委員長より、「今回の事案は、公安委員会として重大な関心を持たざるを得ない事案であり、当時の警察本部長に対して、長官から文書により厳重注意することは適切な措置ではないかと思う。捜査の不適切さを指摘される事案が続いているので、徹底した再発防止策をお願いしたい」旨、発言があった。

長官から、「選挙違反事件の捜査指揮に当たっては、全体を見渡して、事件として立件できるかどうかを見極め、捜査から手を引くべき時は引くという判断をすることが警察本部長としての資質が問われる部分である」旨、説明があった。

(2)川口委員より、平成19年3月12日付けで国家公安委員を離任するに当たり、「私が公安委員に就任した時の状況、公安委員として警察庁に対して感じたこと、変わりつつある警察庁に感銘を受けたことについては、平成19年3月、国家公安委員会・警察庁発行の『公安委員会のしおり』に公安委員からのメッセージとして書いたので、本日は、それ以外のことを3点お話ししたい。公安委員に就任する前、私は警察の世界にほとんど縁がありませんでした。公安委員に就任したばかりのころ、当時の会務官室の職員と話している時に、『警察官は心の中にそれぞれ規範を持って、国民一人ひとりに向き合っている』『公安委員はそれぞれ真っすぐ前を向いて意見を述べたら良い』という考えを聞いて、非常に共感するところがあり感銘を受けたのを覚えている。私は研究者であり、国家や国際関係を遠くから客観的に観てきた。国民も、警察庁で行っていることを遠くから見ており、私も公安委員になるまでは、そのような国民の一人であった。国家公安委員になって、中に入ってみないと分からない政策決定や警察実務がどのように行われているのかを詳しく見る機会を与えていただいた。それを見ることによって、警察庁から外に出てくるアウトプットがどういう意味を持つものなのか、どうしてそのようになるのかということがよく分かった。

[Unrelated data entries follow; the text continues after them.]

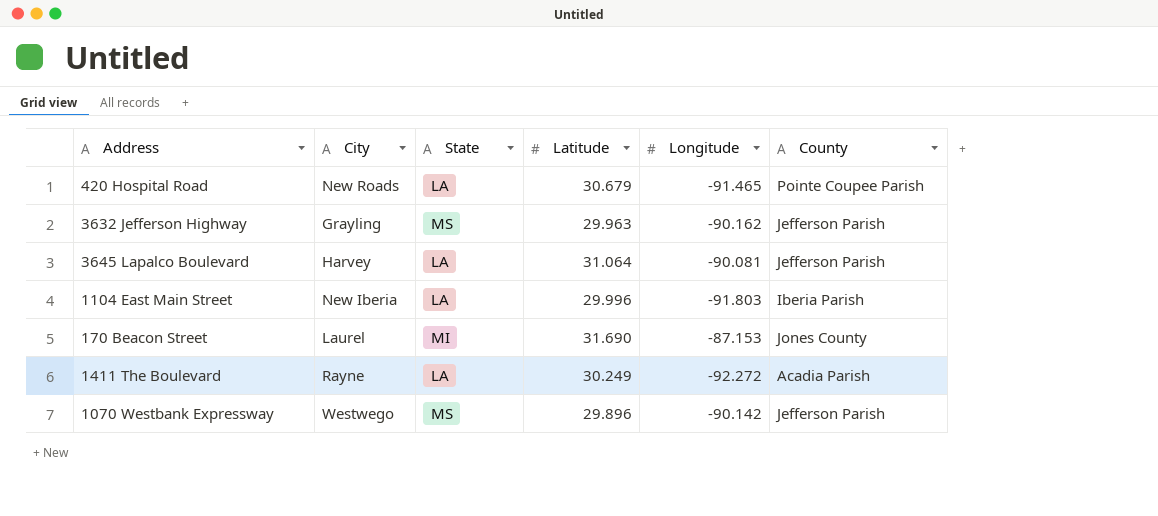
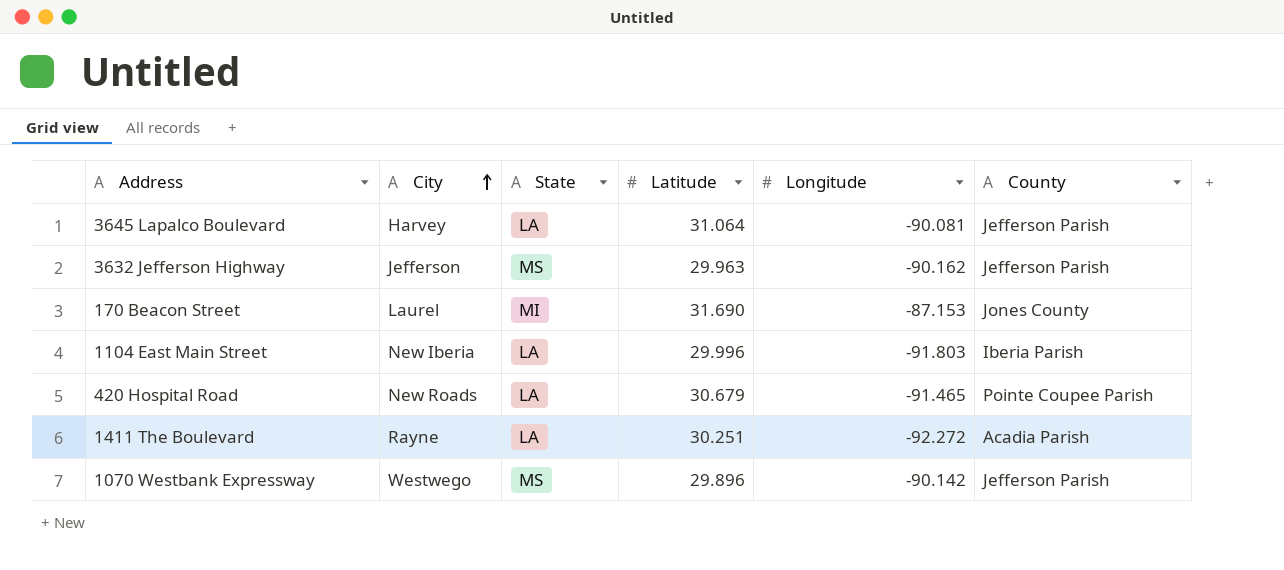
row order: none -> City ascending
3632 Jefferson Highway | City: Grayling -> Jefferson
1411 The Boulevard | Latitude: 30.249 -> 30.251

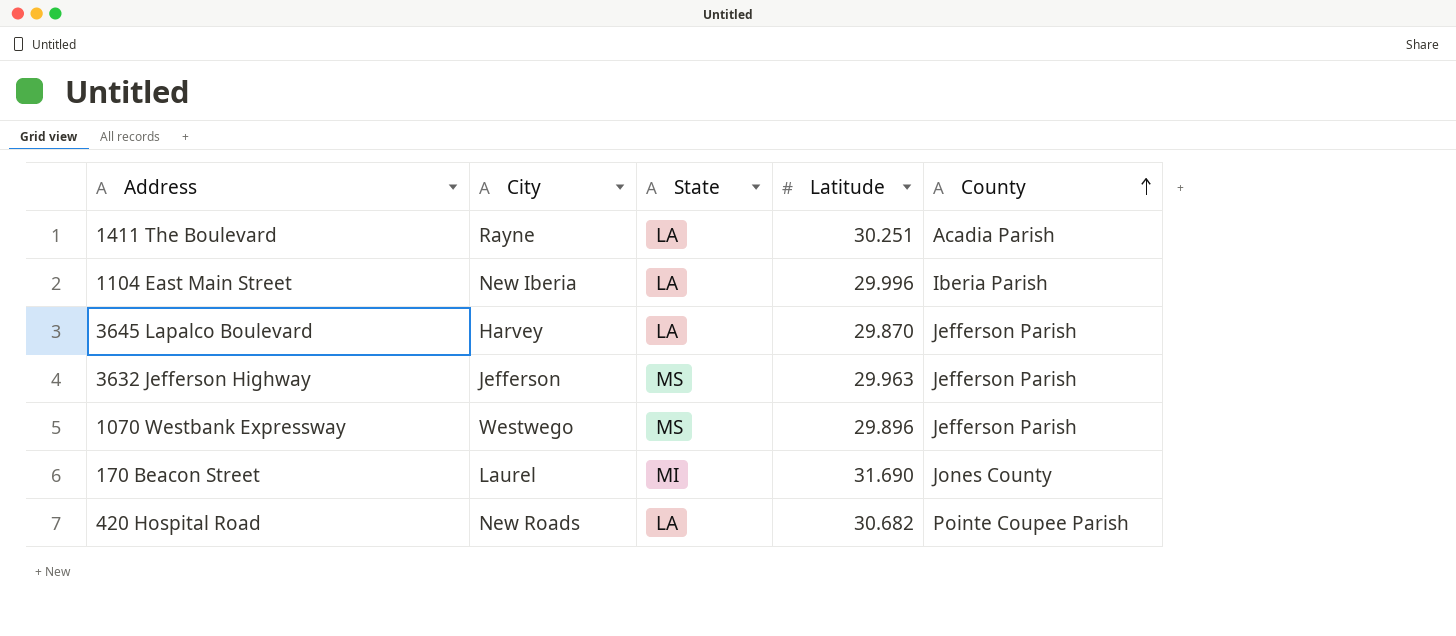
row order: City ascending -> County ascending
column Longitude | position: 5 -> none
3645 Lapalco Boulevard | Latitude: 31.064 -> 29.870
420 Hospital Road | Latitude: 30.679 -> 30.682

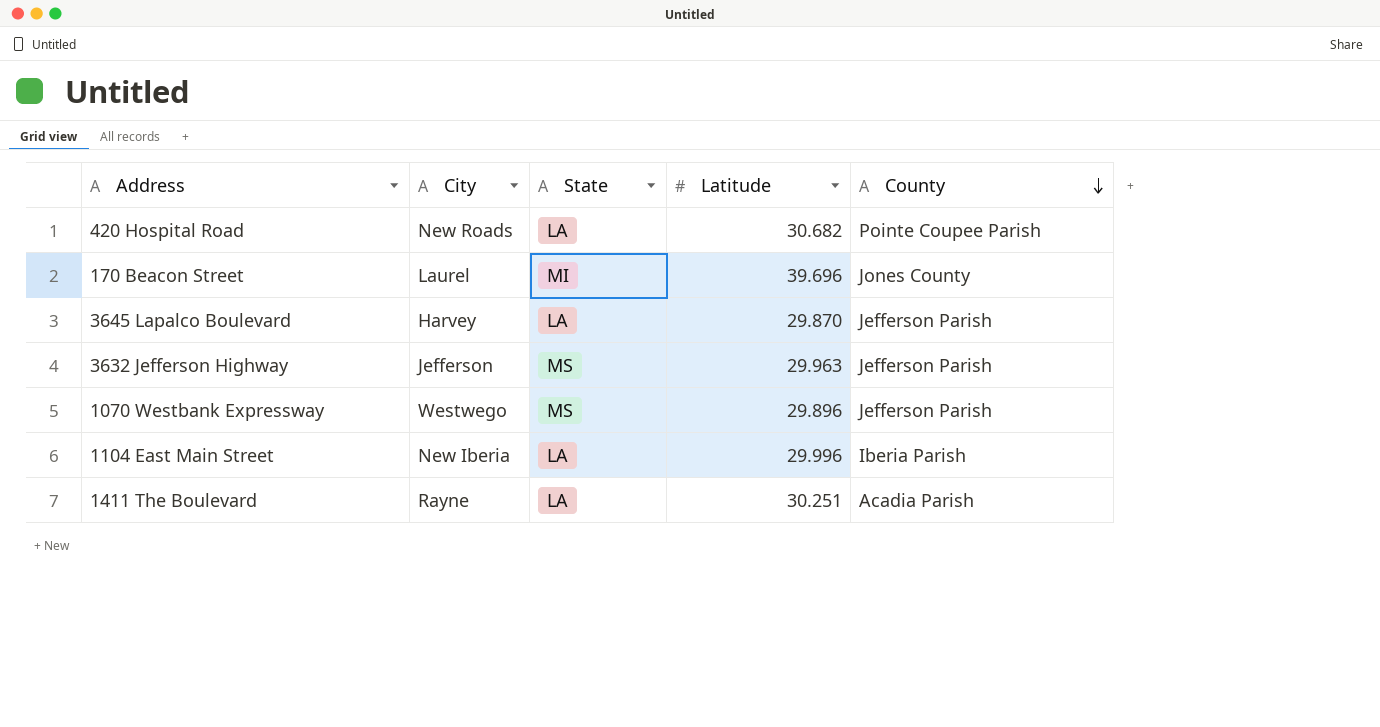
row order: County ascending -> County descending
170 Beacon Street | Latitude: 31.690 -> 39.696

さらには、警察庁からアウトプットされたものに対する国民の批判について警察庁の方々は一生懸命反省、再考し、いろいろと対策を講じていることも見せていただいた。これまでの5年間、多くのことを見聞きし、たくさんのことを感じた。そのうちのいくらかは言葉にして意見を述べたが、全てを言葉にできたとはいえない。最後に申し上げたいことは、法や政策に表現されている事柄は有限だが、国民一人一人の行動や社会現象として起きることは無限大で、その全てを知ることはできないし、予想することもできないということである。私はこのように感じていたということをお伝えしたいと思う。就任した当時は、就任期間の5年間は長いと思ったが、経ってみれば、あっという間の5年間であった。苦渋の5年間でもありました。これまでのご支援、心から感謝いたします」旨、あいさつがあった。

委員長より、「離任するに当たって、川口委員がどのような感想をお持ちかと興味深く聞かせていただいた。川口委員の就任期間は、警察改革に基づいて警察庁を含めた警察全体が変わっていく時期で、これまでに警察不祥事、刑法犯認知件数等が随分改善されてきたが、まさに、新しい警察のスタートとその実行に立ち会われたのだなと感じている。警察改革が始まったころからすれば、現在は、収束時期とは言えないまでも、当時から比べれば小康状態であることは間違いないのだろうと思う。この5年間、大変なご苦労があったと思うが、非常に熱心にお務めいただき、本当にありがとうございました」旨、発言があった。